Have other epidemiological studies produced definitive results?
No, not really.  Epidemiological studies investigating the effects of radon at the environmental concentrations normally encountered typically produce mixed results. For example, in one study, the State of New Jersey compared the radon exposures of 433 case subjects and 402 controls. The result was a statistically significant increase in lung cancer risk with radon concentrations in the home. However, another study of 308 cases and 356 controls in China by the National Cancer Institute observed no increased risk associated with elevated levels of radon.
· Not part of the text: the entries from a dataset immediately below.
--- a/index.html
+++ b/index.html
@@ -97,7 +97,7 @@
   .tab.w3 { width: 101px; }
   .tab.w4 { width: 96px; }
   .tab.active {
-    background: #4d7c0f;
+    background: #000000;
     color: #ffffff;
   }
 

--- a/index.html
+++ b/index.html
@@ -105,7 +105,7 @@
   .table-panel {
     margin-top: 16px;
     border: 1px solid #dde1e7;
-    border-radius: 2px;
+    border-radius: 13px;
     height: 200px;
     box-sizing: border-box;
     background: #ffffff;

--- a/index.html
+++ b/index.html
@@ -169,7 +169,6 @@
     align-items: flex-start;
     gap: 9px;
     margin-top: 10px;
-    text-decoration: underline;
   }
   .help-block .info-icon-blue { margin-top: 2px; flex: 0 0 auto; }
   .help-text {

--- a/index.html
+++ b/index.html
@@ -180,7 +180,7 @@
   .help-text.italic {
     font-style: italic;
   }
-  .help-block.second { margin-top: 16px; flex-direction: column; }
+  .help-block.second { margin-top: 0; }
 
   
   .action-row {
What relationship exists between smoking and lung cancer?
According to BEIR VI, of the approximately 3 million people who died in this country in 1995, 157,000 individuals died due to lung cancer (from all causes, including radon exposure and smoking). It was further estimated that 95% of the men and 90% of the women who died of lung cancer were smokers.

What relationship exists between smoking and radon?
There appears to be little argument that either smoking or radon, taken separately, can cause lung cancer. However, the combined effects of smoking and radon exposure still remain somewhat of a mystery. Nonetheless, the BEIR VI committee has stated that a synergistic effect exists (i.e., the combined risks are greater than the sum of their individual risks).
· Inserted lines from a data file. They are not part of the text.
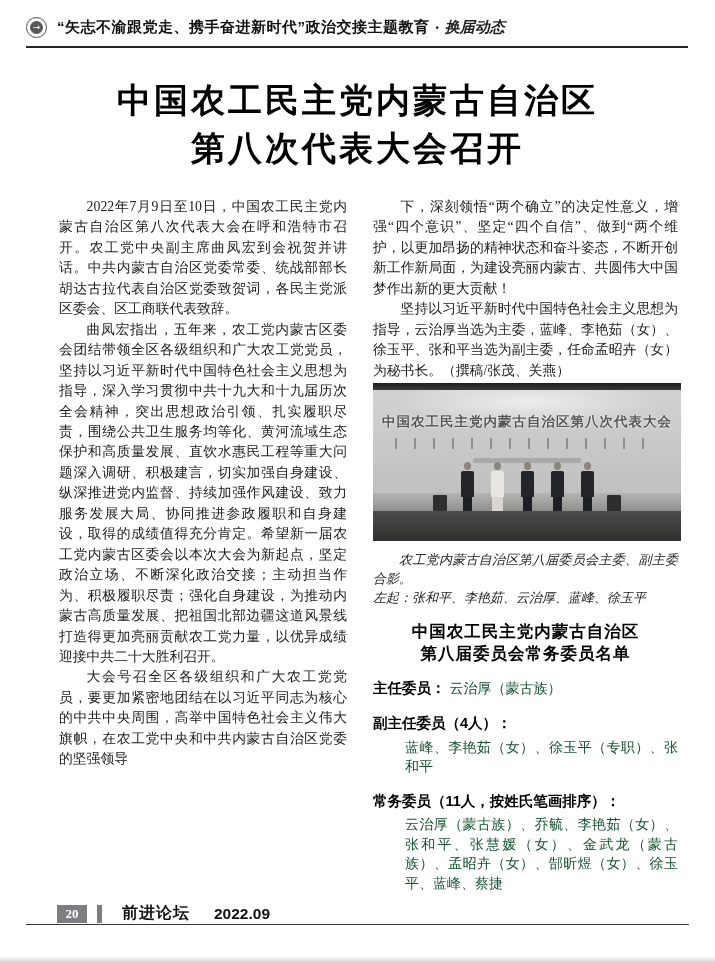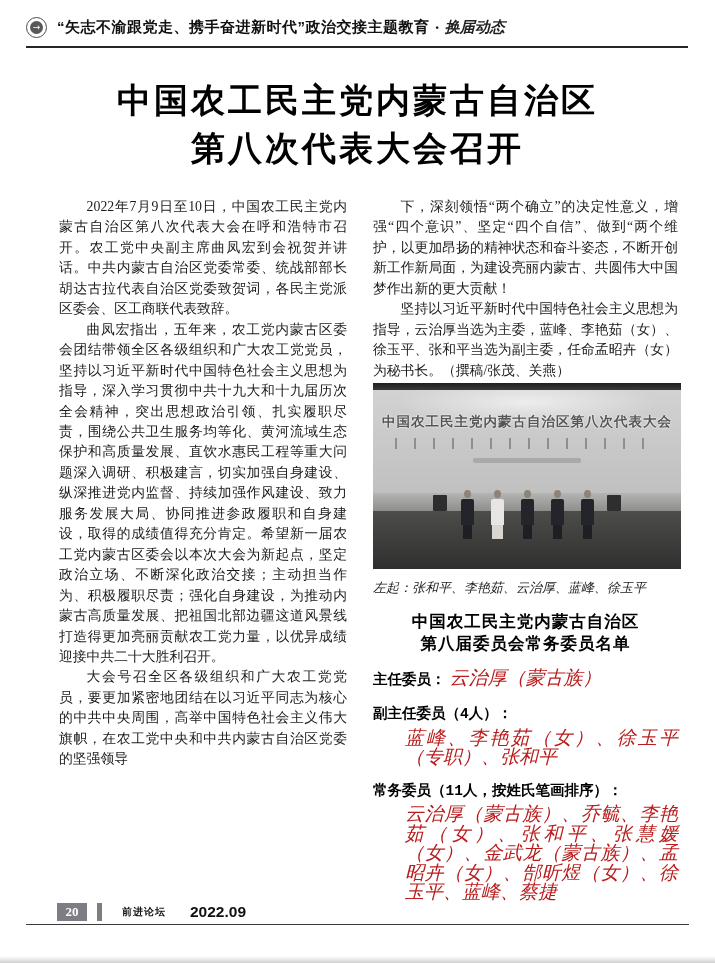--- a/index.html
+++ b/index.html
@@ -39,7 +39,7 @@
   .r-text{height:186px;overflow:hidden;}
 
   
-  .photo{position:relative;width:308px;height:186px;overflow:hidden;
+  .photo{position:relative;width:308px;height:158px;overflow:hidden;
     background:linear-gradient(#cccccc,#c2c2c2);}
   .photo-top-band{position:absolute;top:0;left:0;right:0;height:7px;
     background:linear-gradient(#1f1f1f,#3a3a3a);}

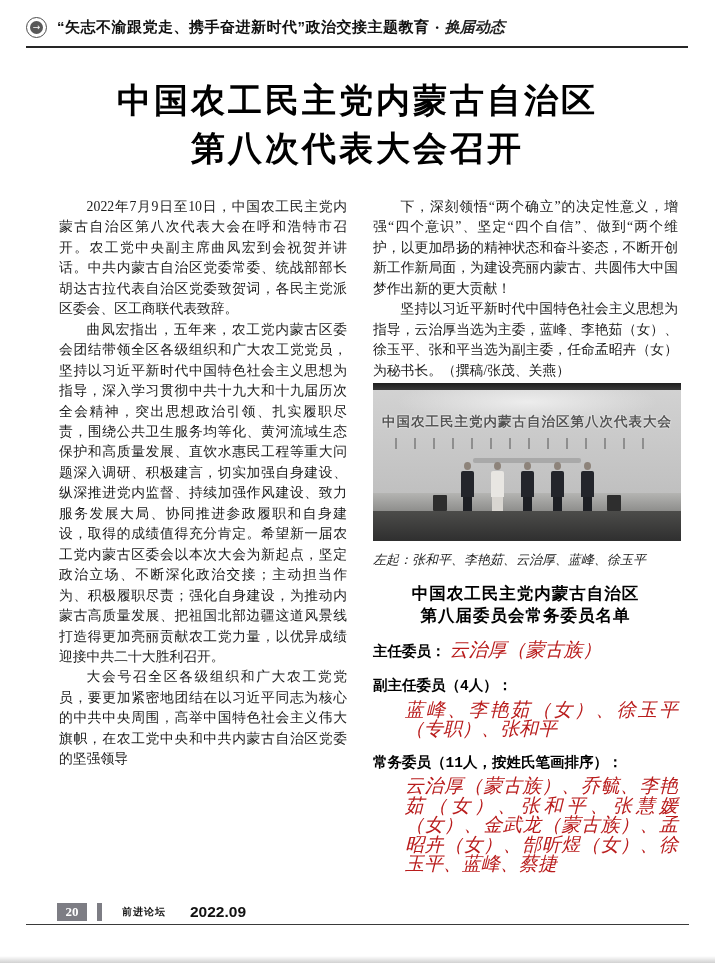--- a/index.html
+++ b/index.html
@@ -171,6 +171,7 @@
     </div>
 
     <div class="photo-caption">
+      <div class="cap1">农工党内蒙古自治区第八届委员会主委、副主委合影。</div>
       <div>左起：张和平、李艳茹、云治厚、蓝峰、徐玉平</div>
     </div>
 

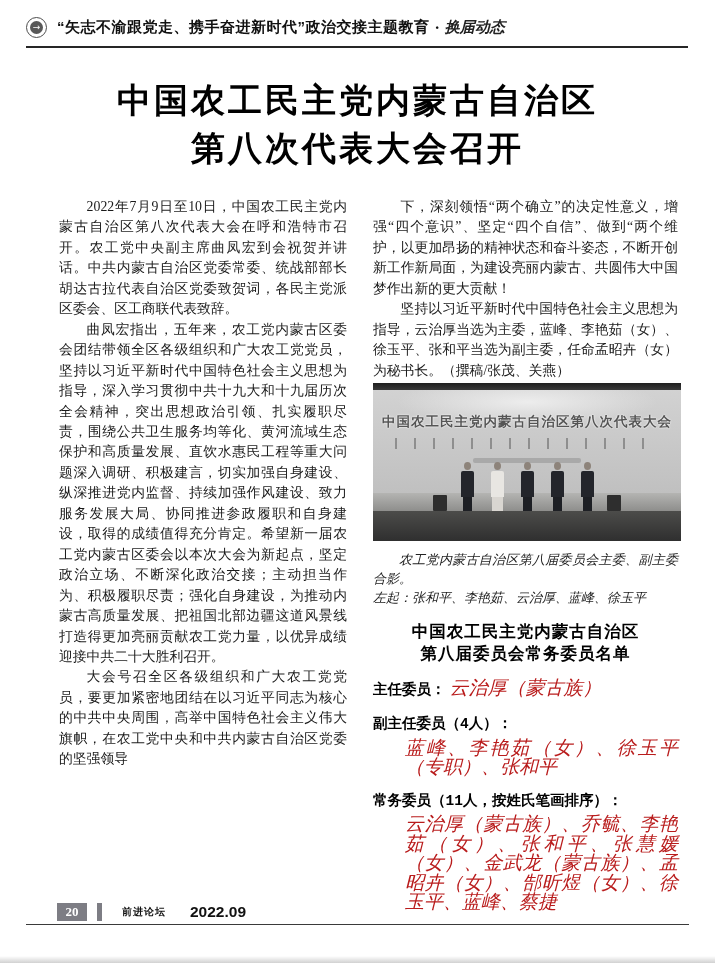--- a/index.html
+++ b/index.html
@@ -78,7 +78,7 @@
   .nl-title{margin-top:13px;text-align:center;font-family:"Liberation Sans", sans-serif;
     font-weight:bold;font-size:16.5px;line-height:22px;letter-spacing:1px;color:#000;}
   .nl-entry{margin-top:14px;font-size:14px;}
-  .nl-label{font-family:Liberation Mono, monospace;font-weight:bold;
+  .nl-label{font-family:Liberation Sans, sans-serif;font-weight:bold;
     font-size:14.5px;color:#000;}
   .nl-value{font-style:italic;font-size:19px;color:#b91c1c;}
   .nl-entry.inline .nl-value{margin-left:4px;}

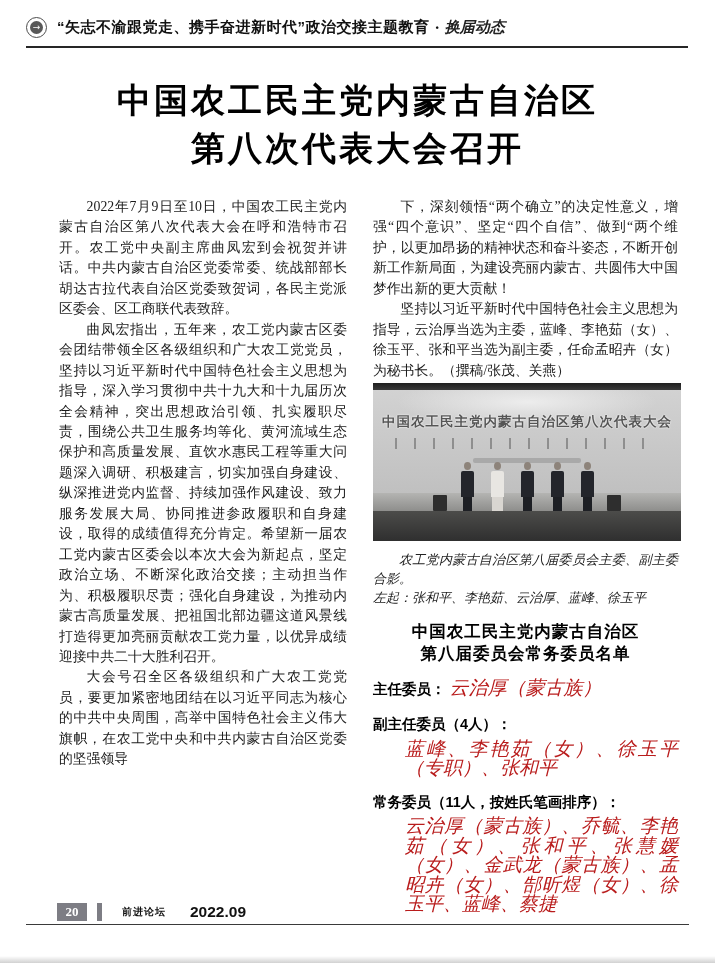--- a/index.html
+++ b/index.html
@@ -80,7 +80,7 @@
   .nl-entry{margin-top:14px;font-size:14px;}
   .nl-label{font-family:Liberation Sans, sans-serif;font-weight:bold;
     font-size:14.5px;color:#000;}
-  .nl-value{font-style:italic;font-size:19px;color:#b91c1c;}
+  .nl-value{font-size:14px;color:#14532d;}
   .nl-entry.inline .nl-value{margin-left:4px;}
   .nl-entry.block .nl-value{display:block;padding-left:32px;line-height:19.5px;
     text-align:justify;margin-top:3px;}

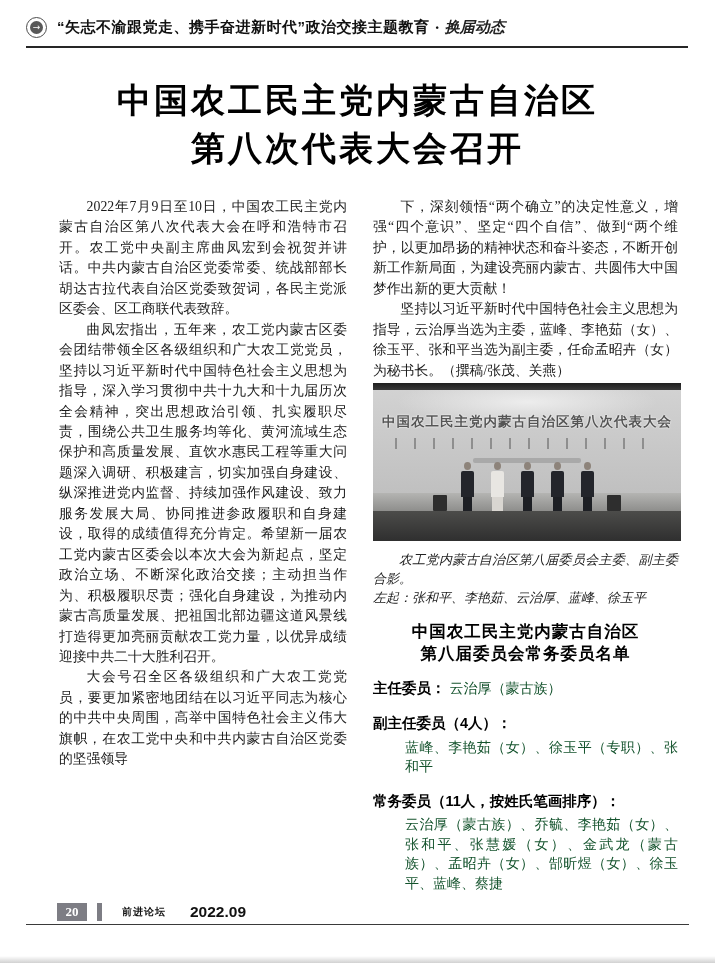--- a/index.html
+++ b/index.html
@@ -92,7 +92,7 @@
     font-family:"Liberation Serif", serif;}
   .badge-tab{width:5px;height:18px;background:#7d7d84;margin-left:2px;}
   .journal{margin-left:12px;font-family:"Liberation Sans", sans-serif;
-    font-weight:bold;font-size:10px;color:#111;letter-spacing:1px;}
+    font-weight:bold;font-size:16px;color:#111;letter-spacing:1px;}
   .issue{margin-left:16px;font-family:"Liberation Sans", sans-serif;
     font-weight:bold;font-size:15.5px;color:#111;}
   .footer-rule{position:absolute;top:924px;left:26px;right:26px;height:0;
So what do we really know about the hazards associated with the inhalation of radon gas?
The studies conducted thus far have not provided a conclusive answer. The BEIR VI report indicated that the risk in homes is likely to be very small at the low exposures encountered. Also, estimating the amount of radon exposure received by an individual over a lifetime is difficult, at best.

What general conclusions did the BEIR committee reach?
The BEIR committee offered the following general comments: 1)Radon was identified as the second leading cause of lung cancer and therefore an important public health risk; 2) An estimated 10-14% of lung cancer deaths in this country – approximately 15,000 to 22,000 lung cancer deaths/year – were linked to the inhalation of radon gas (however, the committee also pointed out that due to the inherent uncertainties, the number could be as low as 3,000 or as high as 32,000 deaths); 3) Even very small exposures to radon can cause lung cancer; 4) Radon studies in homes is consistent with studies of radon health effects in mines; and 5) The lung cancer threat can be reduced by limiting the exposure to radon in homes.

Where can I get further information on the BEIR VI report?
A summary of the report is available on the EPA’s Indoor Environments Division (IED) website. This website can be accessed at http://www.epa.gov/iaq. The BEIR VI summary is located athttp://www.epa.gov/iaq/radon/beirvi.html. Both an executive (technical) summary and a public summary are available for review. The report itself is available on the NAS website at http://www.nas.edu.

What does the EPA have to say about radon-induced lung cancer deaths?
The EPA estimates that between 7000 and 30,000 americans die each year of lung cancer as a result of exposure to radon gas. Their best estimate now is 14,000 deaths.  Once again, however, this finding has been the subject of much debate within the scientific community.

What recommendations has the EPA provided to homeowners?
In its Citizens Guide to Radon, second edition, the EPA has set an indoor guideline level of 4 pCi/l for homeowners. This is an annual average concentration. The four (4) pCi/l value is consistent with the 0.02 WL limit employed in the Uranium Mill Tailings Remedial Action Program (UMTRAP). In general, a radon daughter concentration of one working level implies a radon concentration of 200 pCi/l (indoors). Therefore 4 pCi/l of radon is approximately equivalent to 0.02 WL (i.e. 4 pCi/l ÷ 200 pCi/WL).

What else can I do to educate myself on the radon issue?
Consider calling the National Safety Council (NSC) for information on two hotlines operated by the NSC – the National Radon Hotline and the National Radon Helpline. The NSC can be reached at 1-800-55-RADON. In addition, the Consumer Research Council (CRC) operates a Radon “Fix-It Line” (1-800-644-6999) which addresses issues related to radon and radon mitigation.  And don’t forget, you can always “Ask a CHP”.